Per-thread initialization in Rayon

Per-thread initialization in Rayon - multithreading

I am trying to optimize my function using Rayon's par_iter().
The single threaded version is something like:
fn verify_and_store(store: &mut Store, txs: Vec<Tx>) {
let result = txs.iter().map(|tx| {
tx.verify_and_store(store)
}).collect();
...
}
Each Store instance must be used only by one thread, but multiple instances of Store can be used concurrently, so I can make this multithreaded by clone-ing store:
fn verify_and_store(store: &mut Store, txs: Vec<Tx>) {
let result = txs.par_iter().map(|tx| {
let mut local_store = store.clone();
tx.verify_and_store(&mut local_store)
}).collect();
...
}
However, this clones the store on every iteration, which is way too slow. I would like to use one store instance per thread.
Is this possible with Rayon? Or should I resort to manual threading and a work-queue?

It is possible to use a thread-local variable to ensure that local_store is not created more than once in a given thread.
For example, this compiles (full source):
fn verify_and_store(store: &mut Store, txs: Vec<Tx>) {
use std::cell::RefCell;
thread_local!(static STORE: RefCell<Option<Store>> = RefCell::new(None));
let mut result = Vec::new();
txs.par_iter().map(|tx| {
STORE.with(|cell| {
let mut local_store = cell.borrow_mut();
if local_store.is_none() {
*local_store = Some(store.clone());
}
tx.verify_and_store(local_store.as_mut().unwrap())
})
}).collect_into(&mut result);
}
There are two problems with this code, however. One, if the clones of store need to do something when par_iter() is done, such as flush their buffers, it simply won't happen - their Drop will only be called when Rayon's worker threads exit, and even that is not guaranteed.
The second, and more serious problem, is that the clones of store are created exactly once per worker thread. If Rayon caches its thread pool (and I believe it does), this means that an unrelated later call to verify_and_store will continue working with last known clones of store, which possibly have nothing to do with the current store.
This can be rectified by complicating the code somewhat:
Store the cloned variables in a Mutex<Option<...>> instead of Option, so that they can be accessed by the thread that invoked par_iter(). This will incur a mutex lock on every access, but the lock will be uncontested and therefore cheap.
Use an Arc around the mutex in order to collect references to the created store clones in a vector.

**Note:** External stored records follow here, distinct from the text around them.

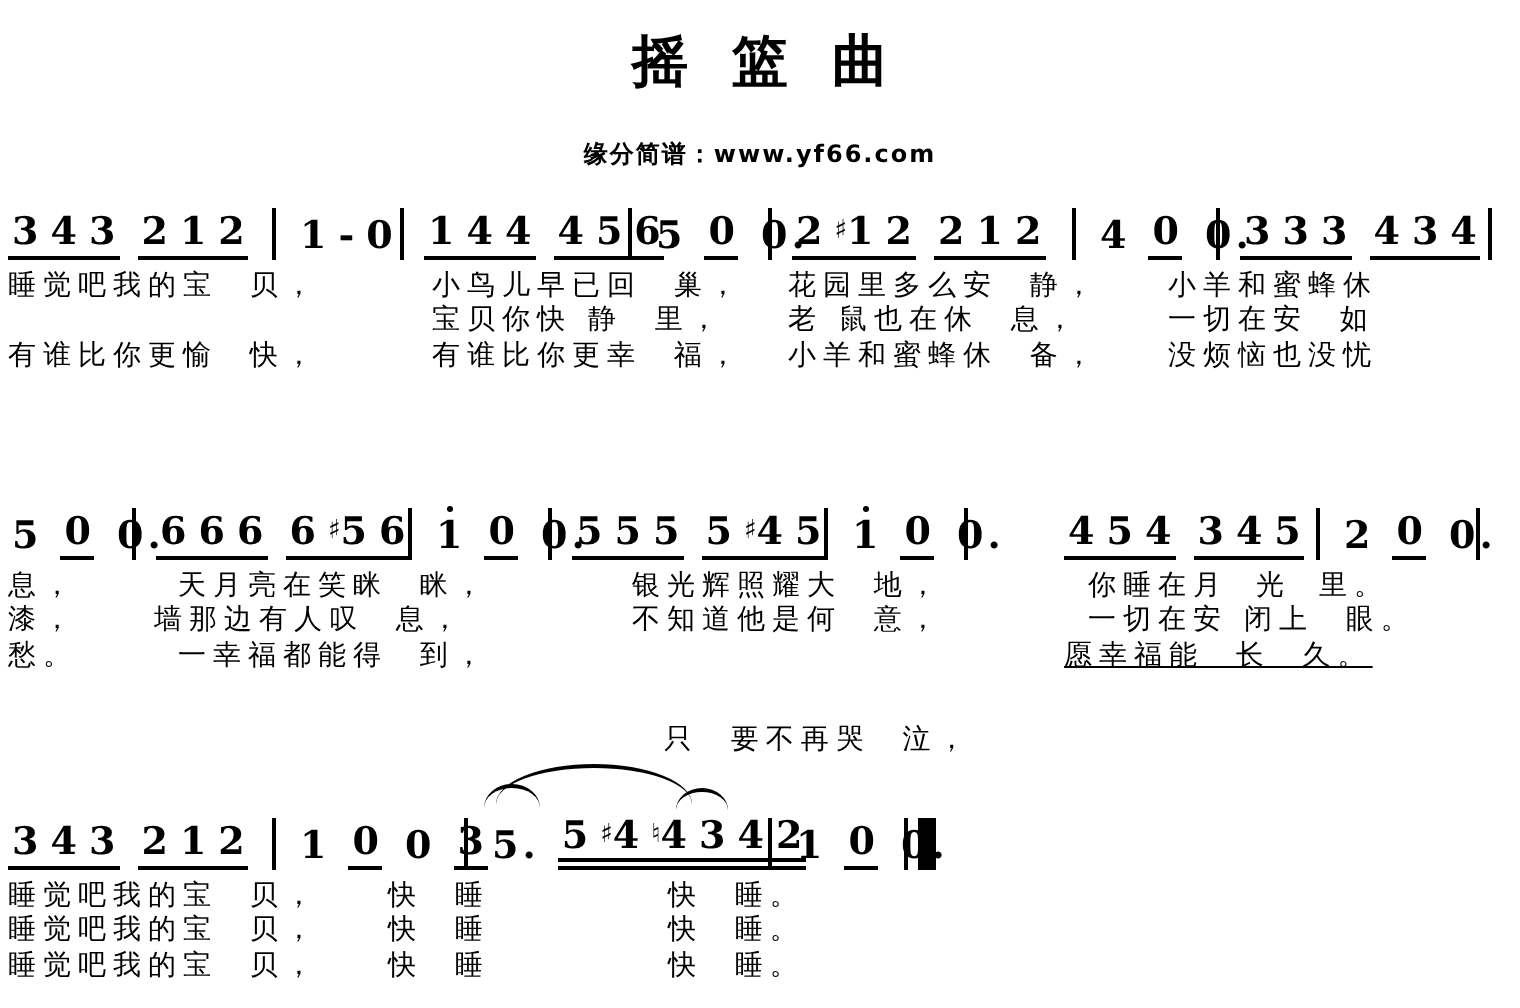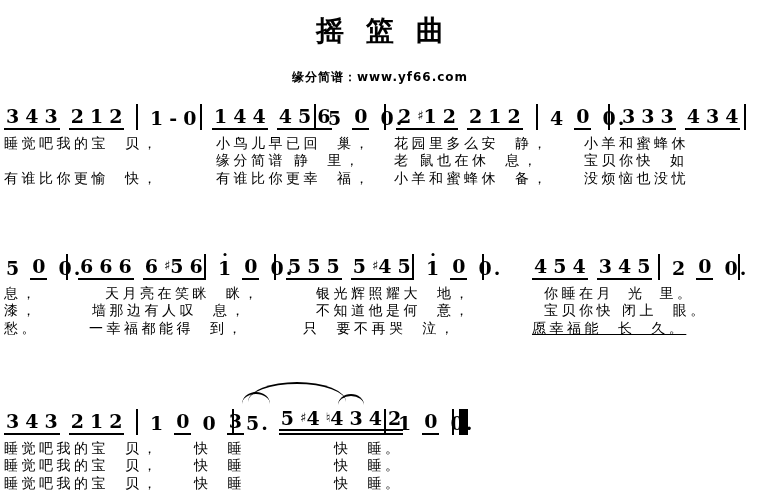--- a/index.html
+++ b/index.html
@@ -137,7 +137,7 @@
             <span class="phrase" style="left: 580px;">小羊和蜜蜂休</span>
           </div>
           <div class="lyr-row">
-            <span class="phrase" style="left: 212px;">缘分简谱 静  里，</span>
+            <span class="phrase" style="left: 212px;">宝贝你快 静  里，</span>
             <span class="phrase" style="left: 390px;">老 鼠也在休  息，</span>
             <span class="phrase" style="left: 580px;">宝贝你快  如</span>
           </div>

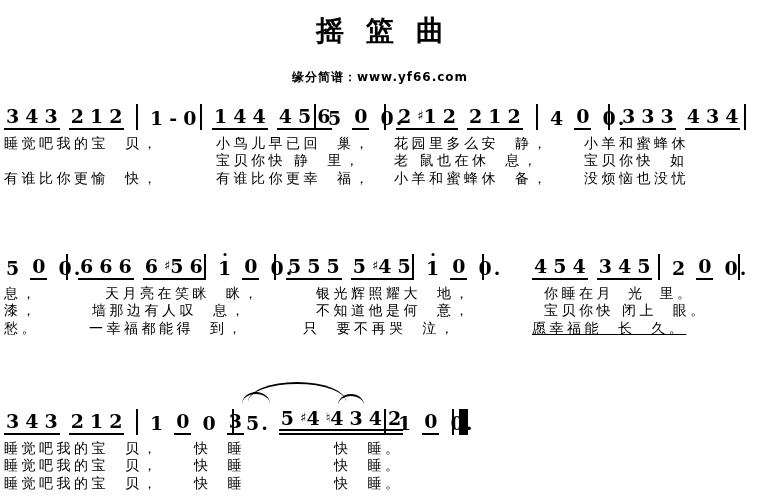--- a/index.html
+++ b/index.html
@@ -139,7 +139,7 @@
           <div class="lyr-row">
             <span class="phrase" style="left: 212px;">宝贝你快 静  里，</span>
             <span class="phrase" style="left: 390px;">老 鼠也在休  息，</span>
-            <span class="phrase" style="left: 580px;">宝贝你快  如</span>
+            <span class="phrase" style="left: 580px;">一切在安  如</span>
           </div>
           <div class="lyr-row">
             <span class="phrase" style="left: 212px;">有谁比你更幸  福，</span>

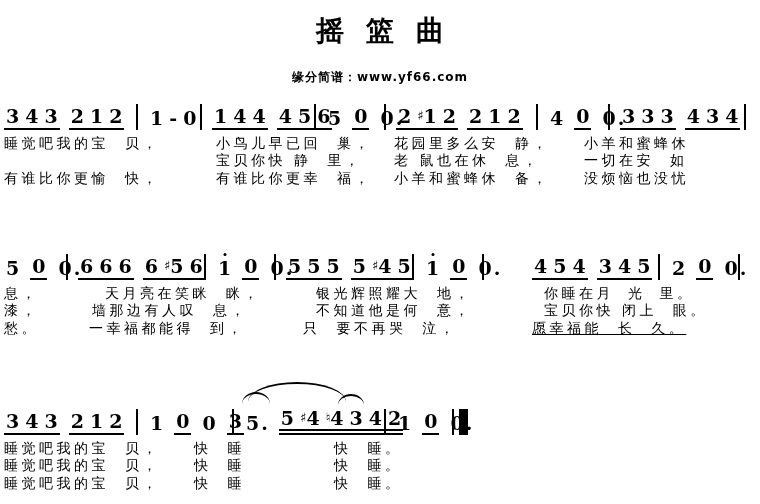--- a/index.html
+++ b/index.html
@@ -242,7 +242,7 @@
         <div class="lyrics">
           <div class="lyr-row">
             <span class="phrase" style="left: 0px;">息，</span>
-            <span class="phrase" style="left: 85px; margin-left: 16px;">天月亮在笑眯  眯，</span>
+            <span class="phrase" style="left: 85px;">天月亮在笑眯  眯，</span>
             <span class="phrase" style="left: 312px;">银光辉照耀大  地，</span>
             <span class="phrase" style="left: 540px; font-family: Liberation Serif, serif;">你睡在月  光  里。</span>
           </div>

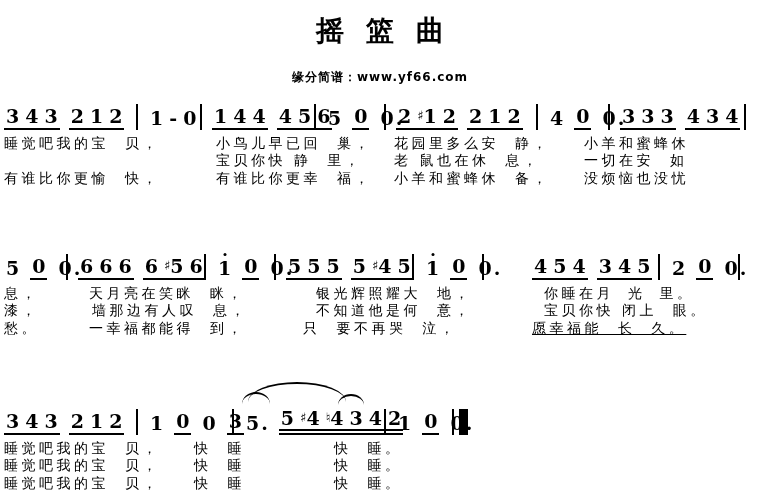--- a/index.html
+++ b/index.html
@@ -248,7 +248,7 @@
           </div>
           <div class="lyr-row">
             <span class="phrase" style="left: 0px;">漆，</span>
-            <span class="phrase" style="left: 88px;">墙那边有人叹  息，</span>
+            <span class="phrase" style="left: 73px;">墙那边有人叹  息，</span>
             <span class="phrase" style="left: 312px;">不知道他是何  意，</span>
             <span class="phrase" style="left: 540px;">宝贝你快 闭上  眼。</span>
           </div>

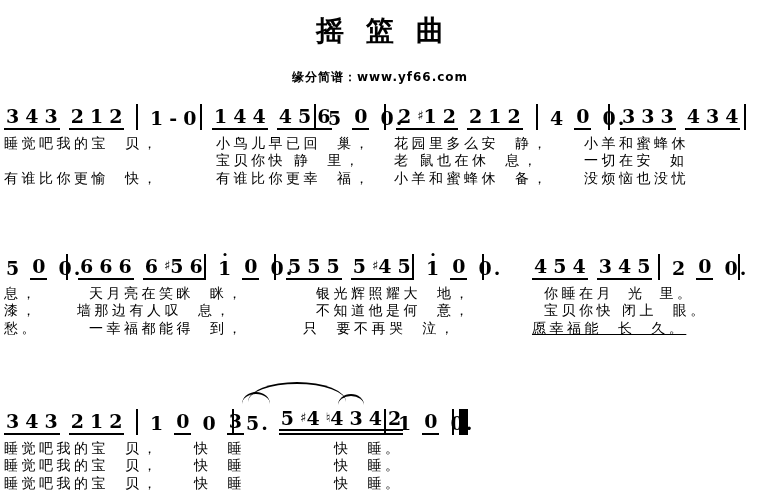--- a/index.html
+++ b/index.html
@@ -250,7 +250,7 @@
             <span class="phrase" style="left: 0px;">漆，</span>
             <span class="phrase" style="left: 73px;">墙那边有人叹  息，</span>
             <span class="phrase" style="left: 312px;">不知道他是何  意，</span>
-            <span class="phrase" style="left: 540px;">宝贝你快 闭上  眼。</span>
+            <span class="phrase" style="left: 540px;">一切在安 闭上  眼。</span>
           </div>
           <div class="lyr-row">
             <span class="phrase" style="left: 0px;">愁。</span>

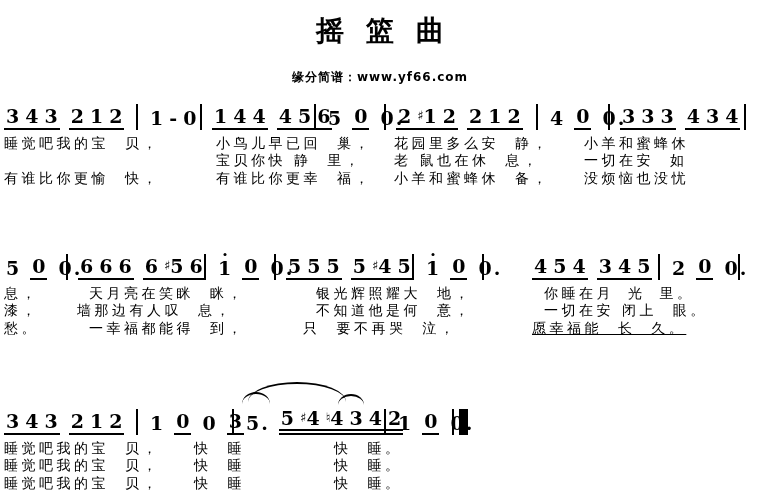--- a/index.html
+++ b/index.html
@@ -255,7 +255,7 @@
           <div class="lyr-row">
             <span class="phrase" style="left: 0px;">愁。</span>
             <span class="phrase" style="left: 85px;">一幸福都能得  到，</span>
-            <span class="phrase" style="left: 299px;">只  要不再哭  泣，</span>
+            <span class="phrase" style="left: 328px; margin-top: 42px;">只  要不再哭  泣，</span>
             <span class="phrase" style="left: 528px; text-decoration: underline;">愿幸福能  长  久。</span>
           </div>
         </div>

This vector is used to clean up the stores by resetting them to None after the iteration has finished.
Wrap the whole call in an unrelated mutex, so that two parallel calls to verify_and_store don't end up seeing each other's store clones. (This might be avoidable if a new thread pool were created and installed before the iteration.) Hopefully this serialization won't affect the performance of verify_and_store, since each call will utilize the whole thread pool.
The result is not pretty, but it compiles, uses only safe code, and appears to work:
fn verify_and_store(store: &mut Store, txs: Vec<Tx>) {
use std::sync::{Arc, Mutex};
type SharedStore = Arc<Mutex<Option<Store>>>;
lazy_static! {
static ref STORE_CLONES: Mutex<Vec<SharedStore>> = Mutex::new(Vec::new());
static ref NO_REENTRY: Mutex<()> = Mutex::new(());
}
thread_local!(static STORE: SharedStore = Arc::new(Mutex::new(None)));
let mut result = Vec::new();
let _no_reentry = NO_REENTRY.lock();
txs.par_iter().map({
|tx| {
STORE.with(|arc_mtx| {
let mut local_store = arc_mtx.lock().unwrap();
if local_store.is_none() {
*local_store = Some(store.clone());
STORE_CLONES.lock().unwrap().push(arc_mtx.clone());
}
tx.verify_and_store(local_store.as_mut().unwrap())
})
}
}).collect_into(&mut result);
let mut store_clones = STORE_CLONES.lock().unwrap();
for store in store_clones.drain(..) {
store.lock().unwrap().take();
}
}

Old question, but I feel the answer needs revisiting. In general, there are two methods:
Use map_with. This will clone every time a thread steals a work item from another thread. This will possibly clone more stores than there are threads, but it should be fairly low. If the clones are too expensive, you can increase the size rayon will split workloads with with_min_len.
fn verify_and_store(store: &mut Store, txs: Vec<Tx>) {
let result = txs.iter().map_with(|| store.clone(), |store, tx| {
tx.verify_and_store(store)
}).collect();
...
}
Or use the scoped ThreadLocal from the thread_local crate. This will ensure that you only use as many objects as there are threads, and that they are destroyed once the ThreadLocal object goes out of scope.
fn verify_and_store(store: &mut Store, txs: Vec<Tx>) {
let tl = ThreadLocal::new();
let result = txs.iter().map(|tx| {
let store = tl.get_or(|| Box::new(RefCell::new(store.clone)));
tx.verify_and_store(store.get_mut());
}).collect();
...
}

Related

Is it possible to create a global that is assigned once at the beginning of runtime and then borrowed across threads?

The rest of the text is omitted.